You are viewing a plain text version of this content. The canonical link for it is here.
Posted to commits@airflow.apache.org by "chriscugliotta (via GitHub)" <gi...@apache.org> on 2023/03/07 16:07:39 UTC
[GitHub] [airflow] chriscugliotta opened a new issue, #29958: GCSToBigQueryOperator does not respect the destination project ID
chriscugliotta opened a new issue, #29958:
URL: https://github.com/apache/airflow/issues/29958
### Apache Airflow Provider(s)
google
### Versions of Apache Airflow Providers
apache-airflow-providers-google==8.10.0
### Apache Airflow version
2.3.4
### Operating System
Ubuntu 18.04.6 LTS
### Deployment
Google Cloud Composer
### Deployment details
Google Cloud Composer 2.1.2
### What happened
[`GCSToBigQueryOperator`](https://github.com/apache/airflow/blob/3374fdfcbddb630b4fc70ceedd5aed673e6c0a0d/airflow/providers/google/cloud/transfers/gcs_to_bigquery.py#L58) does not respect the BigQuery project ID specified in [`destination_project_dataset_table`](https://github.com/apache/airflow/blob/3374fdfcbddb630b4fc70ceedd5aed673e6c0a0d/airflow/providers/google/cloud/transfers/gcs_to_bigquery.py#L74-L77) argument. Instead, it prioritizes the project ID defined in the [Airflow connection](https://i.imgur.com/1tTIlQF.png).

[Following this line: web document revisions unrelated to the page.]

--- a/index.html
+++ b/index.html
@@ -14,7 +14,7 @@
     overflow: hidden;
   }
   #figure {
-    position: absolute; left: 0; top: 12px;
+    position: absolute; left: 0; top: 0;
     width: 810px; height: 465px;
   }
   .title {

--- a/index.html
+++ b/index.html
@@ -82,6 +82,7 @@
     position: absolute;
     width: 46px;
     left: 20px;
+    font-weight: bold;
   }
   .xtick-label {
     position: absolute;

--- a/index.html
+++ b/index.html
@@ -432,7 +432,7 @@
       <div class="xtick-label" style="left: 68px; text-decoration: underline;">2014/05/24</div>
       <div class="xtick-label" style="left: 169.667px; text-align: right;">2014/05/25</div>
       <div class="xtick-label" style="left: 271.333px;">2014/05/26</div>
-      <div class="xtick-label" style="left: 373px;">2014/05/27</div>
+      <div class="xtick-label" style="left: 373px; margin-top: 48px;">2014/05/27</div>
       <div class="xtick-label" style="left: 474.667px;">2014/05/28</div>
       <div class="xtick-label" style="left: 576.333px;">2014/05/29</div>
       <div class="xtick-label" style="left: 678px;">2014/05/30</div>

### What you think should happen instead
The project ID specified via [`destination_project_dataset_table`](https://github.com/apache/airflow/blob/3374fdfcbddb630b4fc70ceedd5aed673e6c0a0d/airflow/providers/google/cloud/transfers/gcs_to_bigquery.py#L74-L77) should be respected.

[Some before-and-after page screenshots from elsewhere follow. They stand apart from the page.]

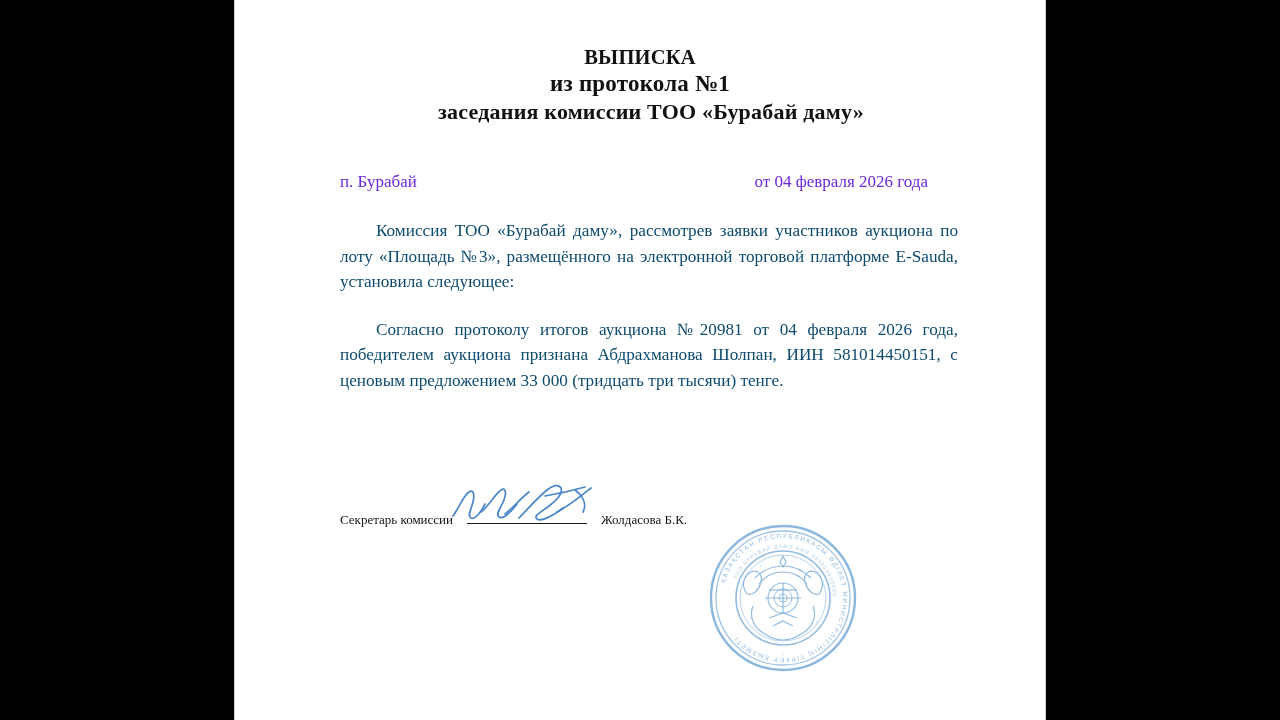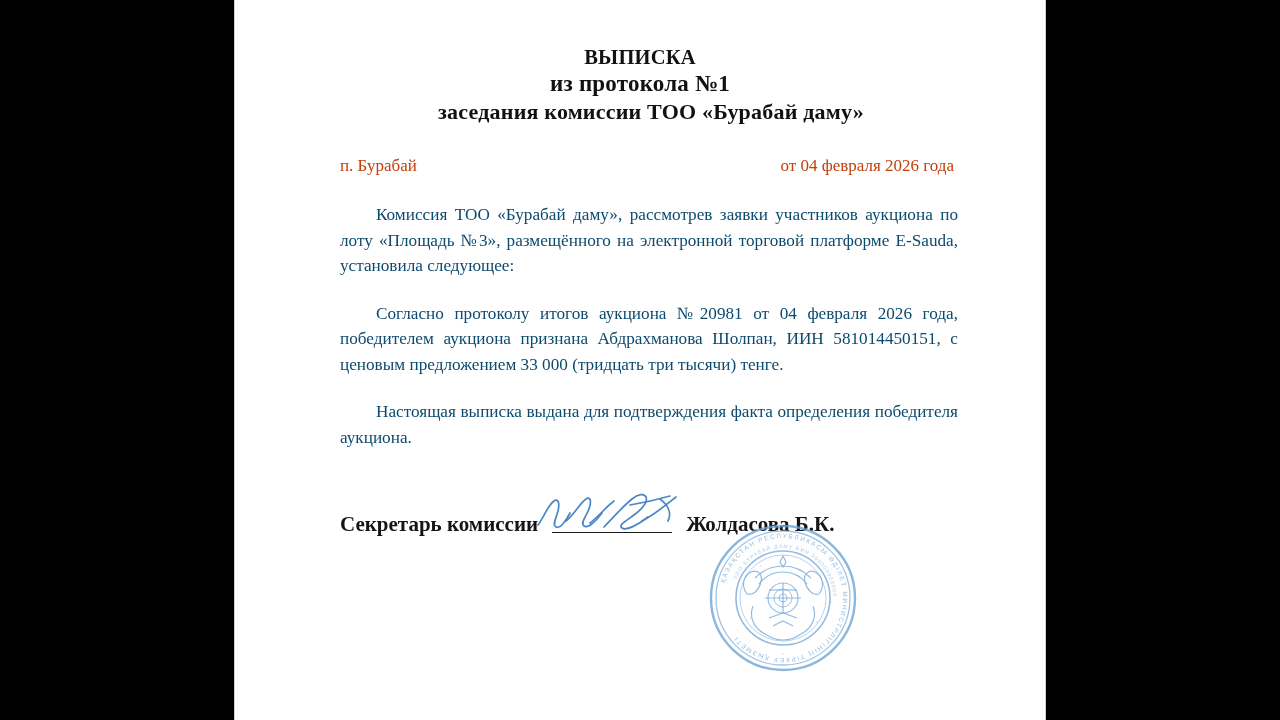--- a/index.html
+++ b/index.html
@@ -66,14 +66,14 @@
   }
   
   .placedate {
-    margin-top: 32px;
+    margin-top: 48px;
     padding-left: 105px;
-    padding-right: 91px;
+    padding-right: 117px;
     display: flex;
     justify-content: space-between;
     align-items: baseline;
     font-size: 17px;
-    color: #c2410c;
+    color: #6d28d9;
   }
   
   .body-block {

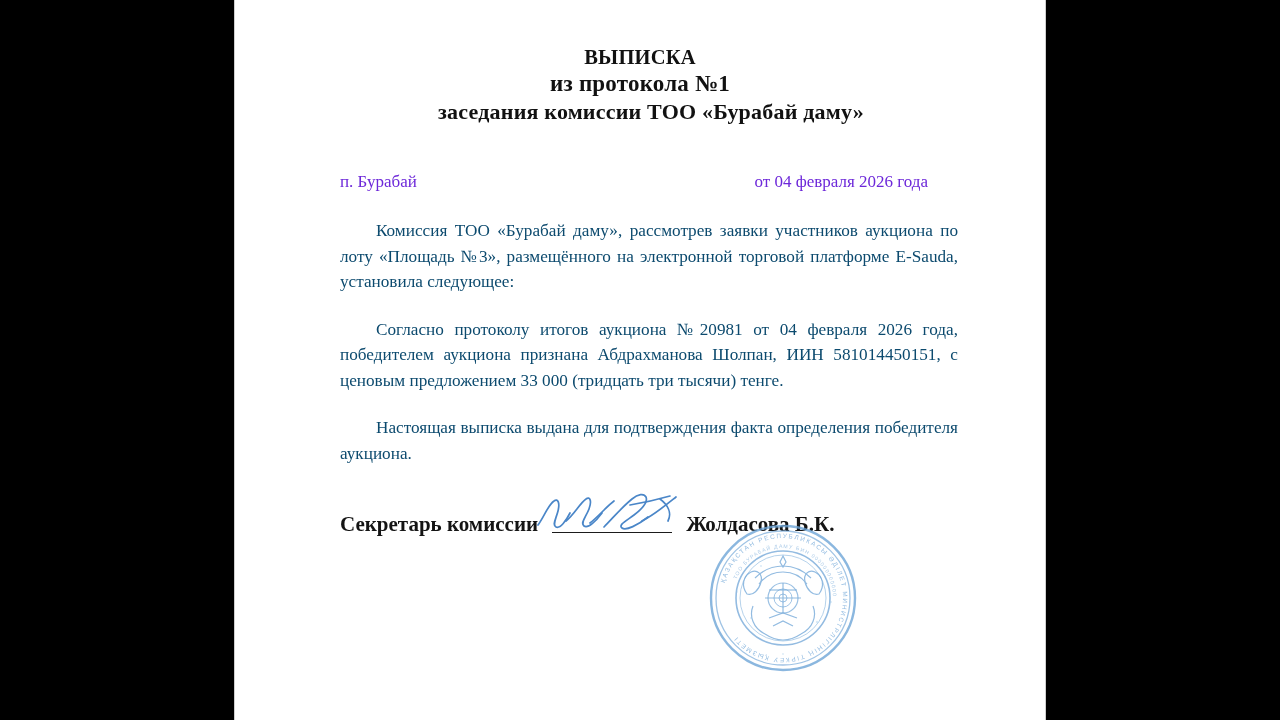--- a/index.html
+++ b/index.html
@@ -156,7 +156,6 @@
       <div class="body-block">
         <p class="para gap-lg">Комиссия ТОО «Бурабай даму», рассмотрев заявки участников аукциона по лоту «Площадь №3», размещённого на электронной торговой платформе E-Sauda, установила следующее:</p>
         <p class="para gap-lg">Согласно протоколу итогов аукциона №20981 от 04 февраля 2026 года, победителем аукциона признана Абдрахманова Шолпан, ИИН 581014450151, с ценовым предложением 33 000 (тридцать три тысячи) тенге.</p>
-        <p class="para">Настоящая выписка выдана для подтверждения факта определения победителя аукциона.</p>
       </div>
 
       <div class="signature-row">

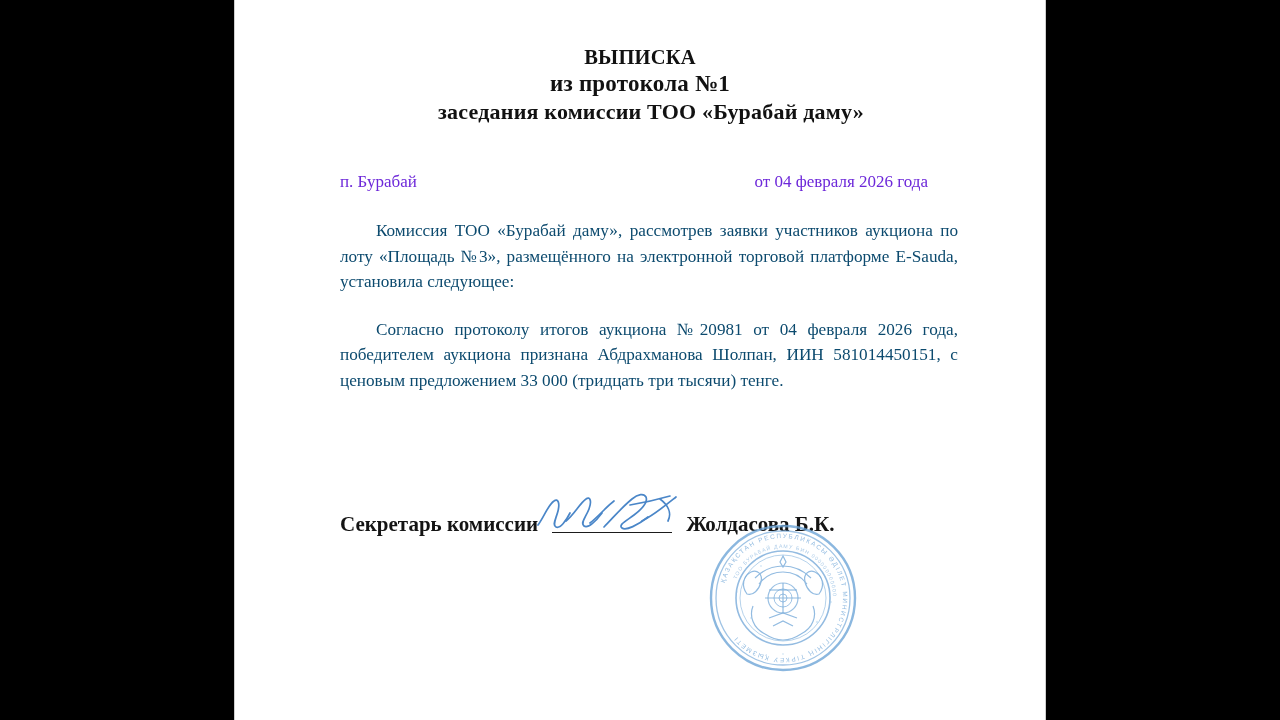--- a/index.html
+++ b/index.html
@@ -100,9 +100,8 @@
     width: 618px;
     display: flex;
     align-items: flex-end;
-    font-size: 21px;
+    font-size: 13px;
     color: #141414;
-    font-weight: bold;
   }
   .sig-label { white-space: nowrap; }
   .sig-rule {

**Use case:** Suppose our Composer environment and service account (SA) live in `project-A`, and we want to transfer data into foreign projects `B`, `C`, and `D`. We don't have credentials (and thus don't have Airflow connections defined) for projects `B`, `C`, and `D`. Instead, all transfers are executed by our singular SA in `project-A`. (Assume this SA has cross-project IAM policies). Thus, we want to use a _single_ SA and _single_ [Airflow connection](https://i.imgur.com/1tTIlQF.png) (i.e. `gcp_conn_id=google_cloud_default`) to send data into 3+ destination projects. I imagine this is a fairly common setup for sending data across GCP projects.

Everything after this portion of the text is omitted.